Author

Miki Furuya

Degree Name

Master of Science (MS)

Semester of Degree Completion

1992

Thesis Director

Kipp C. Kruse

Abstract

I quantified the oxygen requirements of developing eggs and the adaptive significance of male brooding behavior in the giant waterbug (Belostoma flumineum). Egg pads brooded by males, and egg pads experimentally removed from the dorsa of males and maintained in a metabolic shaker, were tested for hatching success in four oxygen treatments (5%, 8%, 10% and 21%-control) in a closed laboratory system. All of the control male brooded egg pads, and 100% of the eggs/pad, hatched whereas none of the egg pads hatched in the 5% oxygen treatment.
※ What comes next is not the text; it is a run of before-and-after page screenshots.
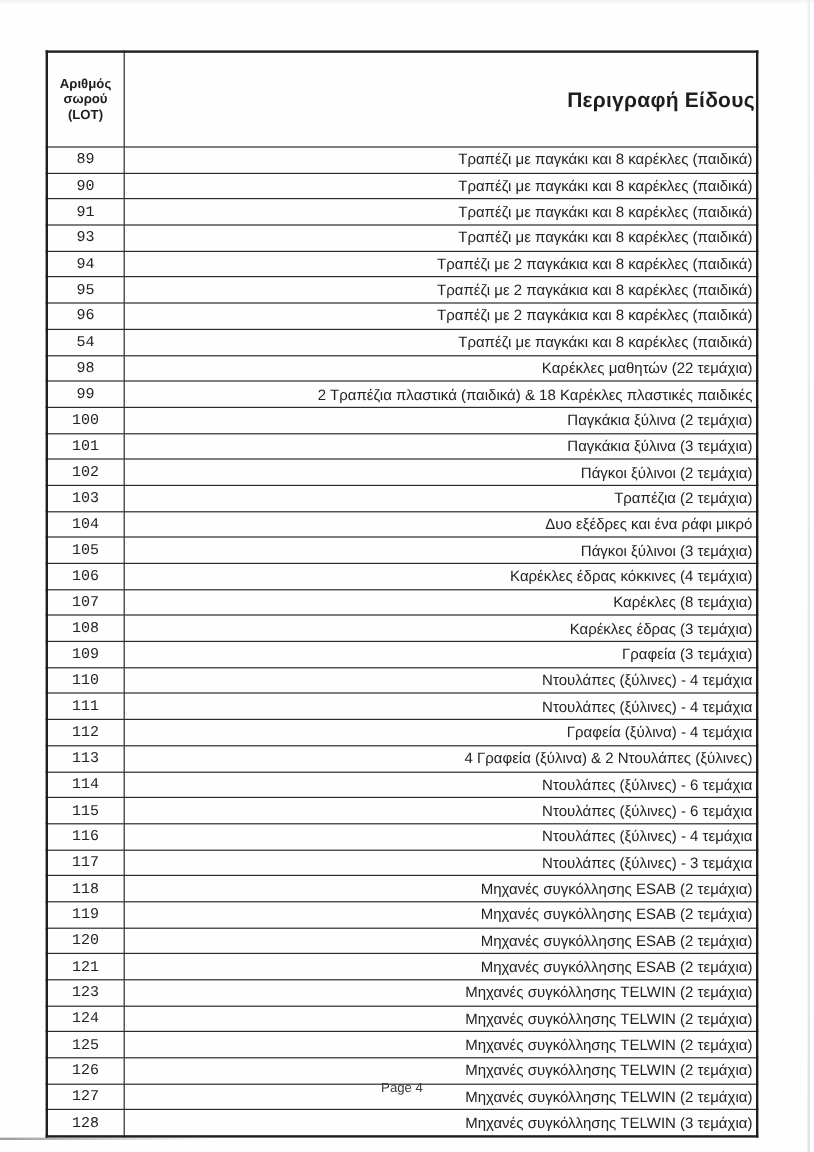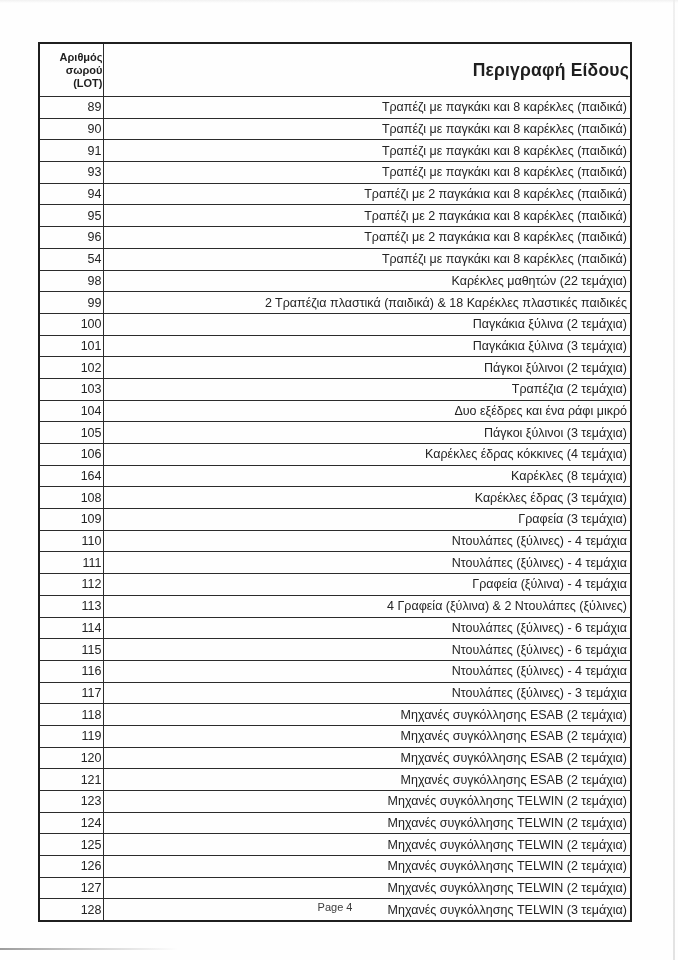"Αριθμός" th.col-lot { padding: 4px 0 -> 17px 0; text-align: right -> center }
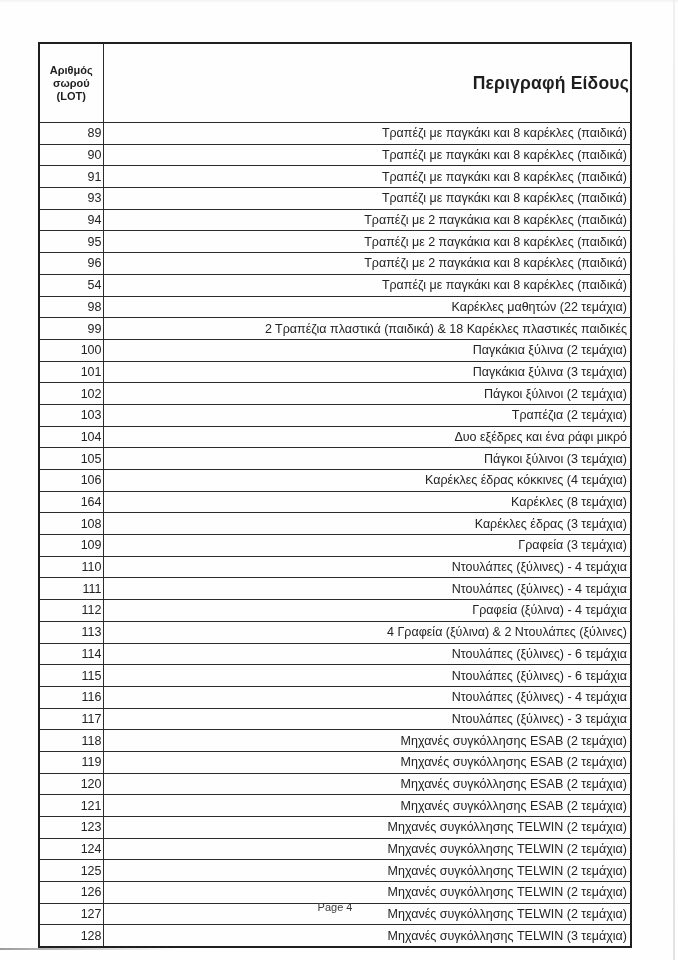"89" td.col-lot { font-family: none -> Liberation Mono, monospace; text-align: right -> center }
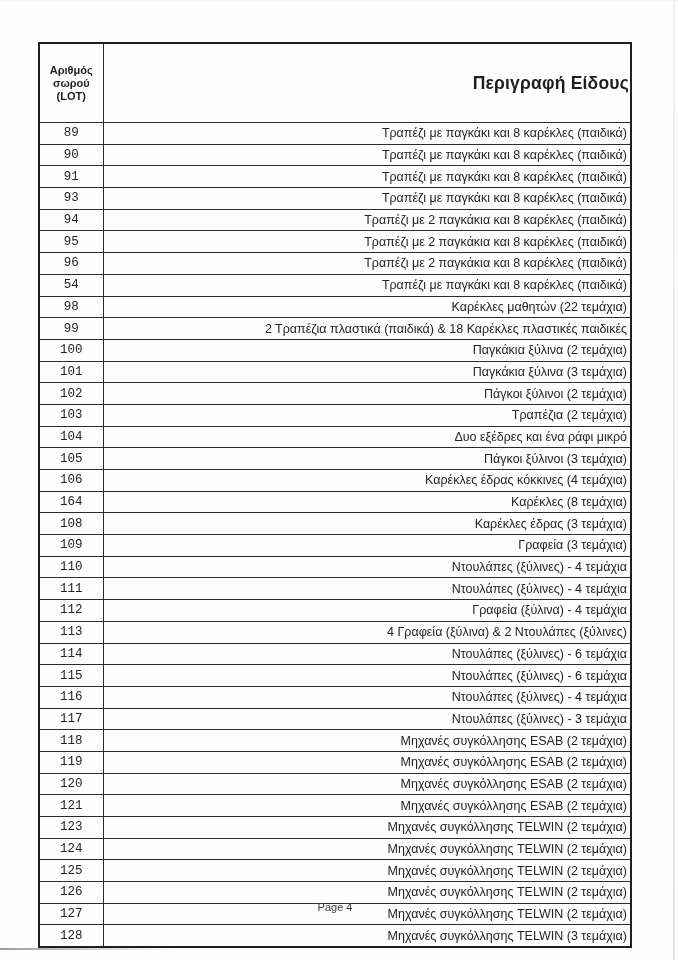"164" td.col-lot { text: 164 -> 107 }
Fifteen of 20 (75%) male brooded egg pads in the 10% oxygen treatment hatched 98% of the eggs. Fourteen of 21 (66%) male brooded egg pads hatched an average of only 27% of the eggs/pad in the 8% oxygen treatment; eggs hatched from only the most peripheral three rows of the pad. Most (20 of 26 = 77%) of the male brooded egg pads that did not hatch in the hypoxic treatments were discarded by the male. None of the egg pads in the hypoxic treatments hatched eggs in the maleless experiment; in contrast, 24 of 27 (89%) of the control pads hatched 100% of the eggs/pad. Furthermore, eggs developed more slowly in hypoxic treatments than in controls. These results suggest that the adaptive significance of paternal care in B. flumineum can be attributed, at least in part, to hypoxic conditions commonly found in aquatic habitats inhabited by this species.